### What you have to do
So that the copy matches the original, write out every entry exactly.

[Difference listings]
BEGIN

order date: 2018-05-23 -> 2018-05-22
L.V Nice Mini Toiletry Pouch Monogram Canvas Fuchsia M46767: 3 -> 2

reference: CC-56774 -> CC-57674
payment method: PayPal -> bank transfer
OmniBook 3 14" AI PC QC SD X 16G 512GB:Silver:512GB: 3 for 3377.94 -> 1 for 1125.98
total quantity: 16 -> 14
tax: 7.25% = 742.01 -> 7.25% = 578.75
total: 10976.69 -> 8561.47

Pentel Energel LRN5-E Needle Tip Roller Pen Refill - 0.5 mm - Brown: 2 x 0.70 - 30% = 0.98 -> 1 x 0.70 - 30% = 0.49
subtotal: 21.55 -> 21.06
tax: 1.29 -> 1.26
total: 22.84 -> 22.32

END

### Exercise output
order date: 2018-05-23 -> 2018-05-22
L.V Nice Mini Toiletry Pouch Monogram Canvas Fuchsia M46767: 3 -> 2

reference: CC-56774 -> CC-57674
payment method: PayPal -> bank transfer
OmniBook 3 14" AI PC QC SD X 16G 512GB:Silver:512GB: 3 for 3377.94 -> 1 for 1125.98
total quantity: 16 -> 14
tax: 7.25% = 742.01 -> 7.25% = 578.75
total: 10976.69 -> 8561.47

Pentel Energel LRN5-E Needle Tip Roller Pen Refill - 0.5 mm - Brown: 2 x 0.70 - 30% = 0.98 -> 1 x 0.70 - 30% = 0.49
subtotal: 21.55 -> 21.06
tax: 1.29 -> 1.26
total: 22.84 -> 22.32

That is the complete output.